К нашему уютному кружку примкнул и британский романист, влюбленный во Францию, – я встречала его еще в 1921-м на съемках «Повести старых жен»: это был Арнольд Беннетт. Он написал роман, из которого сделали фильм, а я играла в нем танцовщицу Belle Époque. В Первую мировую войну в Париже Беннетт был ответственным за пропаганду при французском министерстве информации. Позднее, уже став процветающим романистом, он поселился в Лондоне, где долго был нашим соседом. Его именем, как и именем Анны Павловой, названо кулинарное блюдо – и оно настолько же тяжелое и соленое, насколько торт «Павлова» сладок и легок: омлет «Арнольд Беннетт» – яйца, молоко, чеснок, лук, копченая пикша, густые сливки, пармезан и… мне уже впору упасть, так что не буду перечислять ингредиенты; подавали его в отеле «Савой», где Беннетт имел привычку останавливаться.

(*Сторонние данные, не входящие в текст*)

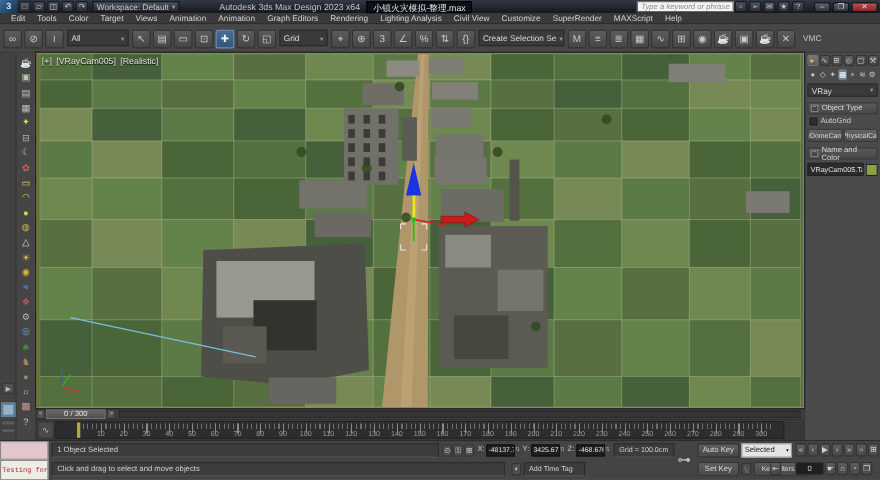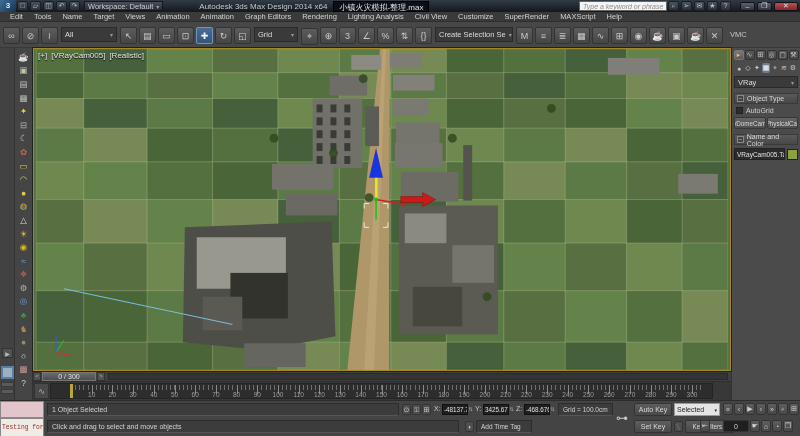"Autodesk 3ds Max Design 2014" div.title-text { text: 2014 -> 2023 }
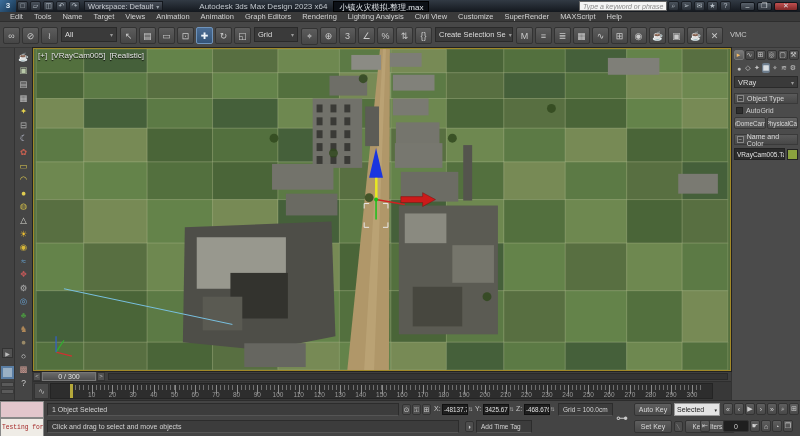"Name" span.menu-item { text: Name -> Color }
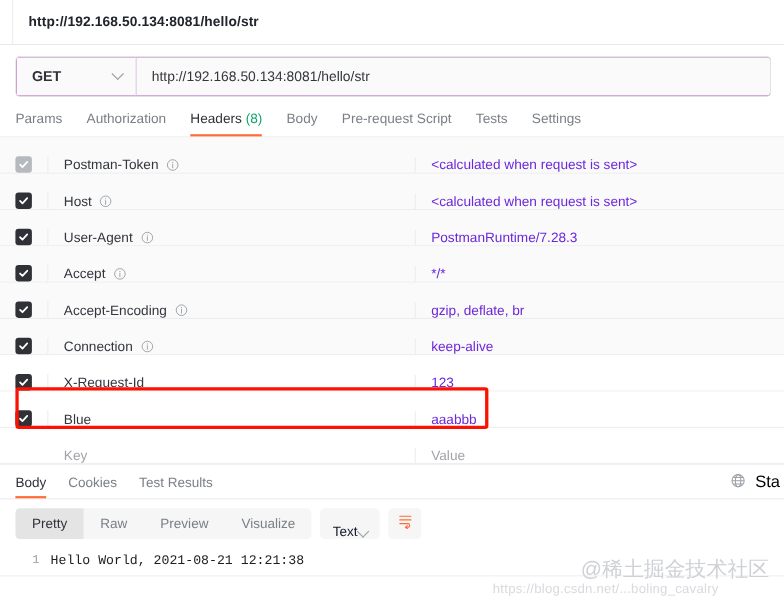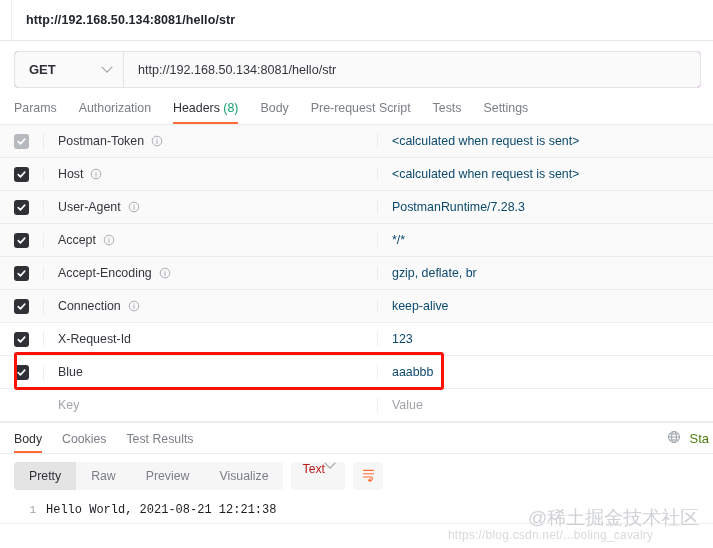"Postman-Token" .hrow { align-items: center -> flex-end }
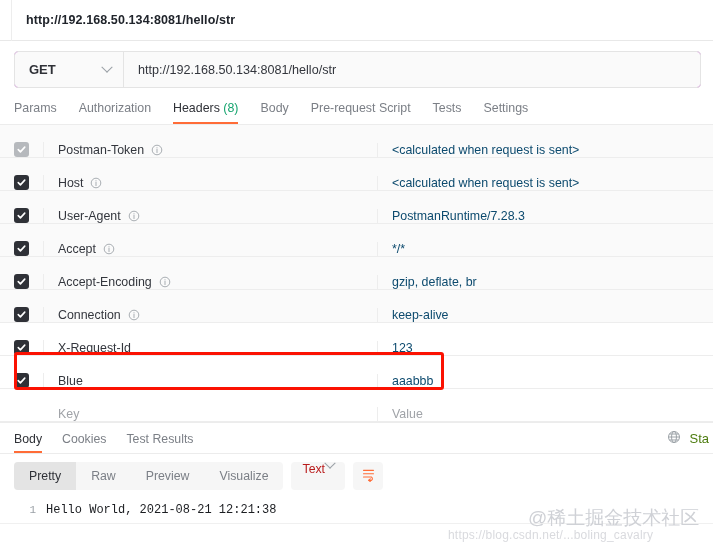"<calculated when request is sent>" .val-cell { color: #0c4a6e -> #6d28d9 }
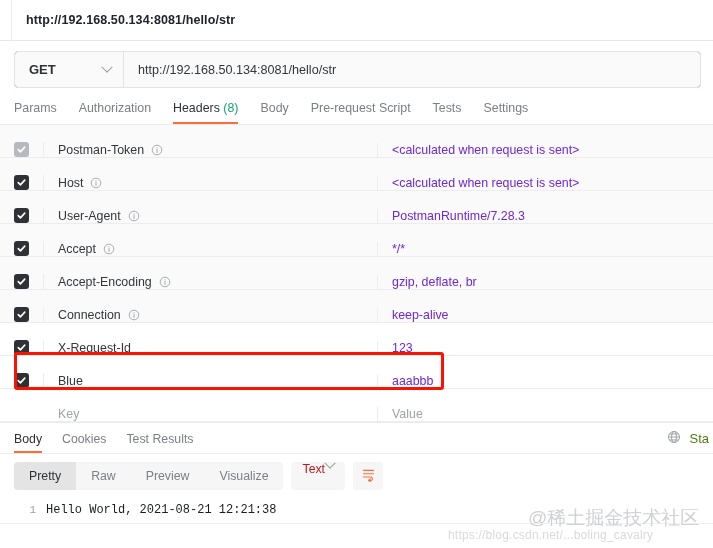"Sta" .resp-right { color: #4d7c0f -> #000000; font-size: 13px -> 15px }
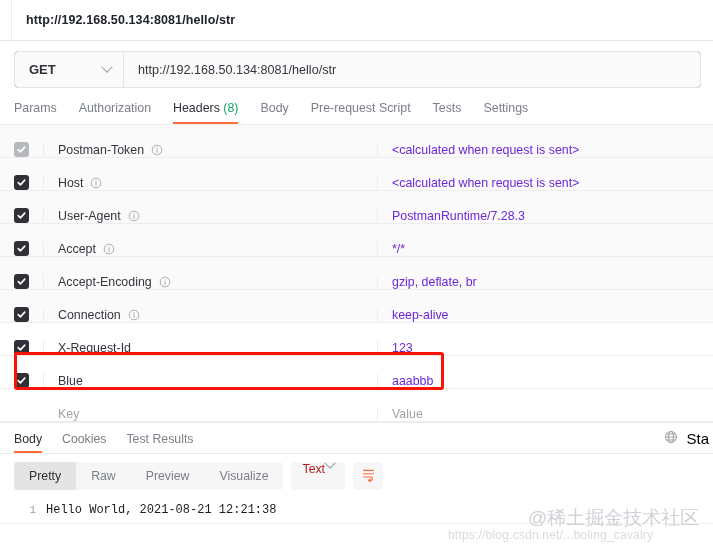"Text" .dd { align-items: flex-start -> flex-end; color: #b91c1c -> #0f172a }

Наша инициатива основать совместное движение в духе британской версии «Мира искусства» завершилась провалом, который, правда, пережила наша дружба. Ни у тех, ни у этих просто не было ни гроша для вложения в такой проект, а главное, любые наши старания хоть как-то его продвинуть оставались тщетными. В интеллектуальной жизни Великобритании тогда господствовала группировка, возникшая на заре XX столетия и с тех пор уже вошедшая в историю: кружок Блумсбери, по названию лондонского квартала, где встречались его члены. Самыми усердными из них были Литтон Стрэчей, известный своими биографиями, где автор смело проникает в психологию своих персонажей, Вирджиния Вулф – прославленная писательница Соединенного Королевства, ее муж Леонард, Э. М. Форстер, незабвенный автор «Комнаты с видом» и «Дороги в Индию», и еще экономист Кейнс, в 1925 году женившийся на Лидии Лопуховой – моей коллеге по «Русским балетам» и подруги, с которой мы всегда были близки.